Koş anlamına gelen çap sözcüğünün koşmakla ve dolayısıyla yürümekle ilgisi vardır. Bu nedenle çapu-la kelimesi de yürümekte kullanılan nesne, yani ayakkabı anlamındadır. Çapula-cı da çapula yapan kimse demektir.

Bilinen meşhur ustalar:

Divriği’de bir zamanlar en çok kazanç getiren  ve herkesin itibar ettiği meslek dalı köşkerlikti. Bu yüzden bu meslek dalı bünyesinde çok değerli ustalar yetiştirmiştir.  Bu ustalar gittikleri  her yerde itibar görmüşler,  sözlerini dinletmişler ve mesleğin devamını sağlamışlardır.

Mesleğin piri:Her mesleğin bir piri olduğu gibi Divriği’deki köşker esnafının da piri Veysel Karani Hazretleridir.  Sivas yemenici esnafı ise pir olarak Yemen-i Ekber adlı bir ustayı pir tanır.

Son yüz yıl içinde bu mesleğe emek veren ve yüzlerce çırak, kalfa yetiştiren ustalar  aile unvanlarına göre şunlardır:

Recep Ağa: Bilinen en eski köşker ustası Küçük Mehmetgil’in  Recep Ağa’dır. Bu zat uzun yıllar Divriği köşker esnafına kahyalık etmiştir. Ölüm tarihi olan 1938 yılına kadar aşağı yukarı yarım asır bu görevi sürdürmüştür.

İbrahim Usta: Köşker esnafının en son piri Gamangil’in İbrahim Usta idi. Orijinal bir şahıstı. Günde yedi öğün yemek yediği söylenir.
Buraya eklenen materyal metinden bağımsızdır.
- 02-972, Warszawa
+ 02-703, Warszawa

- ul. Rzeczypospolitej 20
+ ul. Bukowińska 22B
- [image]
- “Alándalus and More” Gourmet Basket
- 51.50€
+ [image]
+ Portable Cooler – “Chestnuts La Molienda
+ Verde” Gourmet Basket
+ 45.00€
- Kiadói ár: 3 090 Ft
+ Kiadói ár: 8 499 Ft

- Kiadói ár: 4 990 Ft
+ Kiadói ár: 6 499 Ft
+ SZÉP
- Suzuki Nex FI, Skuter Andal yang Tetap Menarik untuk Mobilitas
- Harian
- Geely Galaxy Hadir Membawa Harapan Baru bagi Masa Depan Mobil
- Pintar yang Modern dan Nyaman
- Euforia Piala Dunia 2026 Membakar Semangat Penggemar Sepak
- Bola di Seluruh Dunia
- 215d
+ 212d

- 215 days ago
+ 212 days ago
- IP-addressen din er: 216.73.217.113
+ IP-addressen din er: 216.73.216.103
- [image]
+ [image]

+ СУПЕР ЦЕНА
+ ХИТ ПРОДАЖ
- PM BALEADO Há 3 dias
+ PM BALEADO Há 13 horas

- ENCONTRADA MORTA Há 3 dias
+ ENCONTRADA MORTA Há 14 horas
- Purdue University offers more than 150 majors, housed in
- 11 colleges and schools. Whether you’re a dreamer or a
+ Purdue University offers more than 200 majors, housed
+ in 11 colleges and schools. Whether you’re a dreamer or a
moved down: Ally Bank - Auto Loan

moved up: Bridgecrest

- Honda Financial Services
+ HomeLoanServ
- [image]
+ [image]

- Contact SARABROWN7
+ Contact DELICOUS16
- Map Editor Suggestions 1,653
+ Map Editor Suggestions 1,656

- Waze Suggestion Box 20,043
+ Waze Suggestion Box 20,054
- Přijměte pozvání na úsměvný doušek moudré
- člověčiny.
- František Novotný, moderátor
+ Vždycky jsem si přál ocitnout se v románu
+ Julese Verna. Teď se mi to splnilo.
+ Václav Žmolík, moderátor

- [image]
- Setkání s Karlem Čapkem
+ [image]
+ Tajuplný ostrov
Ayrıca hayat felsefesini yansıtan “Bir gün yağlı, bir gün yavan; bir gün derler: Ölmüş Gaman!”İbrahim Usta, ölüm tarihi olan 1958 yılına kadar esnaf kahyalığı yapmıştır.

Bu iki ustanın dışında aşağıdaki ustalar da bu mesleğe emek vermişler ve yüzlerce esnaf yetiştirmişlerdir.

İslamoğlu Mail ve Şefik Ağalar, Gareroğlu Ahmet Ağa, Arnavut İzzet Ağa, Kalaycıgil’in Kamil Ağa, Bengili Tahsin Ağa, Eğinlioğlu  Mehmet Efendi, Gedikgil’in Hacı Ağa ve Hacı Emmi, Ferhatlı’nın Hacı Usta, Mamilizade Mehmet Efendi, Palancızade Halil Ağa, Avcıoğlu Lütfi Efendi, Hacı Bayramlı Ali Osman ve Mustafa Belligün Usta…

Bir de bunların içinde temizliği ve şık giyimi ile tanınan Sütmollagil’in Mehmet Usta vardı ki “Süslü Mehmet” adıyla anılır.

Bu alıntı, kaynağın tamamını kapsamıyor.